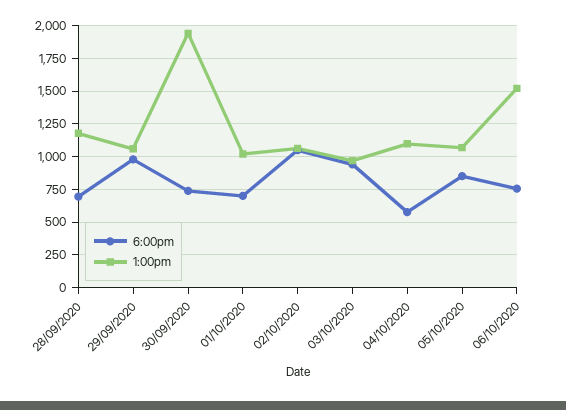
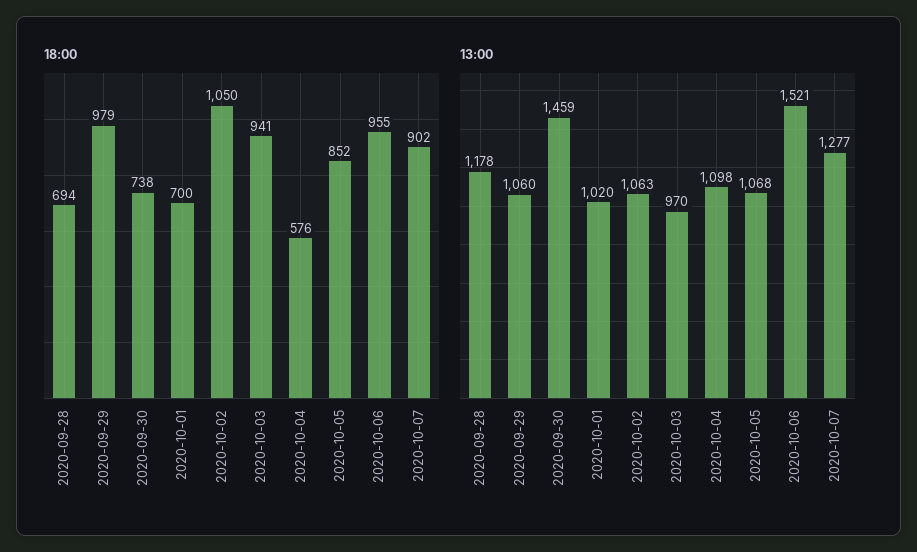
1:00pm, 30/09/2020: 1950 -> 1459
6:00pm, 06/10/2020: 750 -> 955
6:00pm, 2020-10-07: none -> 902
1:00pm, 2020-10-07: none -> 1277

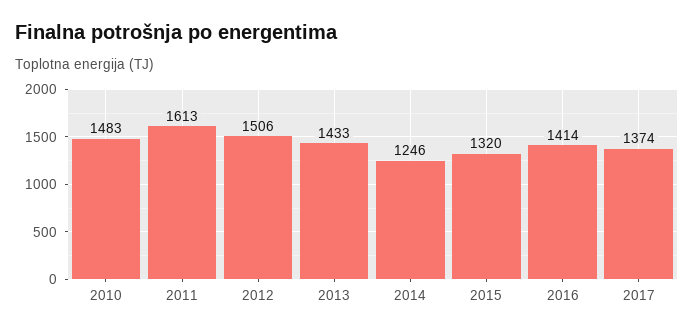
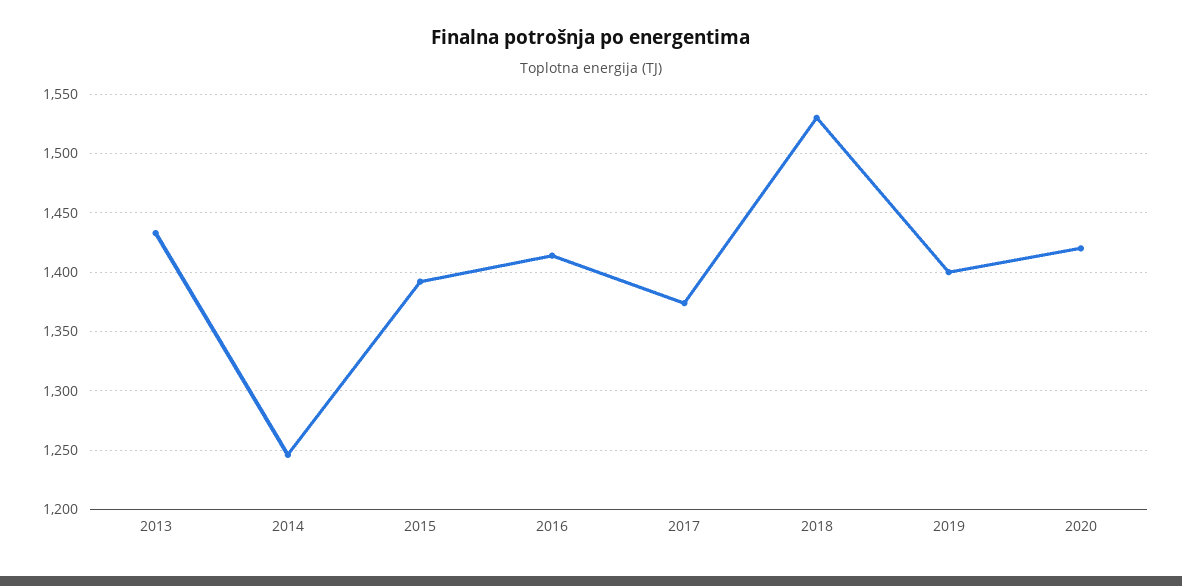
2010: 1483 -> none
2011: 1613 -> none
2012: 1506 -> none
2015: 1320 -> 1390
2018: none -> 1530
2019: none -> 1400
2020: none -> 1420

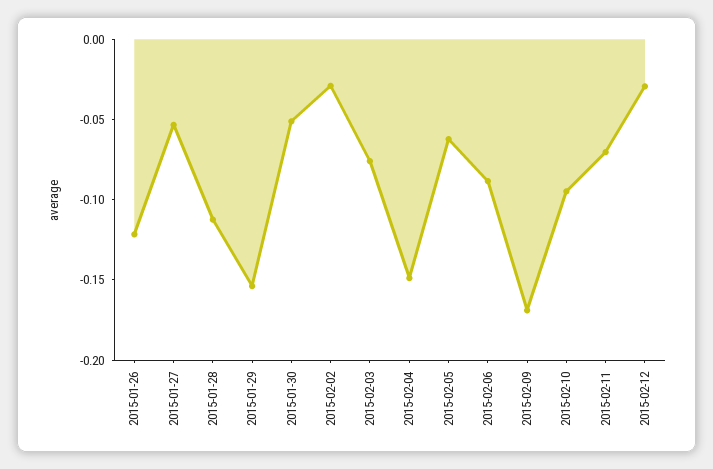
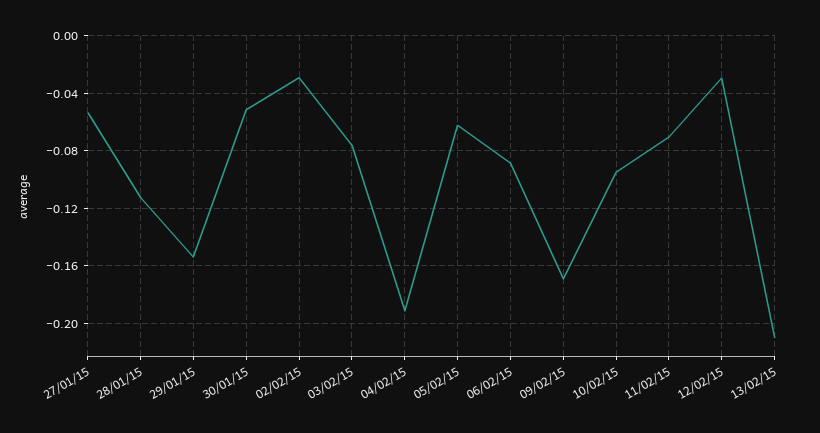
2015-01-26: -0.12 -> none
2015-02-04: -0.15 -> -0.19
13/02/15: none -> -0.21

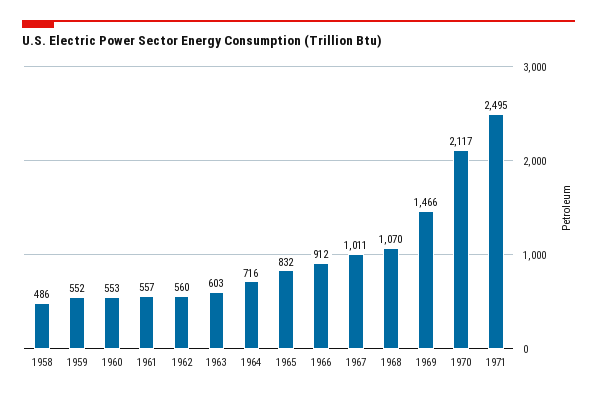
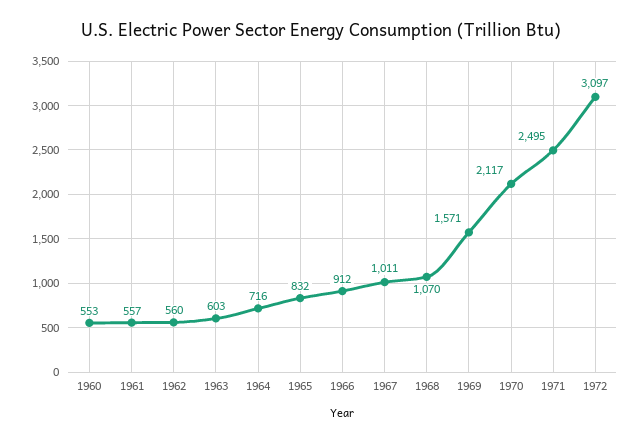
1958: 486 -> none
1959: 552 -> none
1969: 1466 -> 1571
1972: none -> 3097

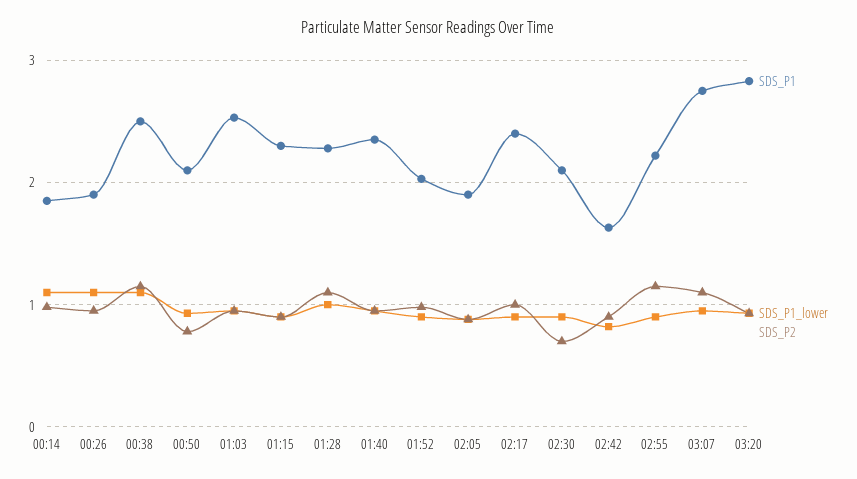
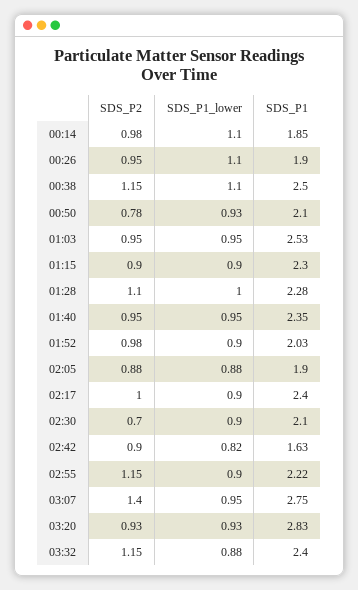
SDS_P2, 03:07: 1.1 -> 1.4
SDS_P2, 03:32: none -> 1.15
SDS_P1_lower, 03:32: none -> 0.88
SDS_P1, 03:32: none -> 2.4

——

Restate word for word the lines starting at the one that contains "2015-02-04: -0.15 -> -0.19" and ending at the last line of the data. Skip every picture.

2015-02-04: -0.15 -> -0.19
13/02/15: none -> -0.21

1958: 486 -> none
1959: 552 -> none
1969: 1466 -> 1571
1972: none -> 3097

SDS_P2, 03:07: 1.1 -> 1.4
SDS_P2, 03:32: none -> 1.15
SDS_P1_lower, 03:32: none -> 0.88
SDS_P1, 03:32: none -> 2.4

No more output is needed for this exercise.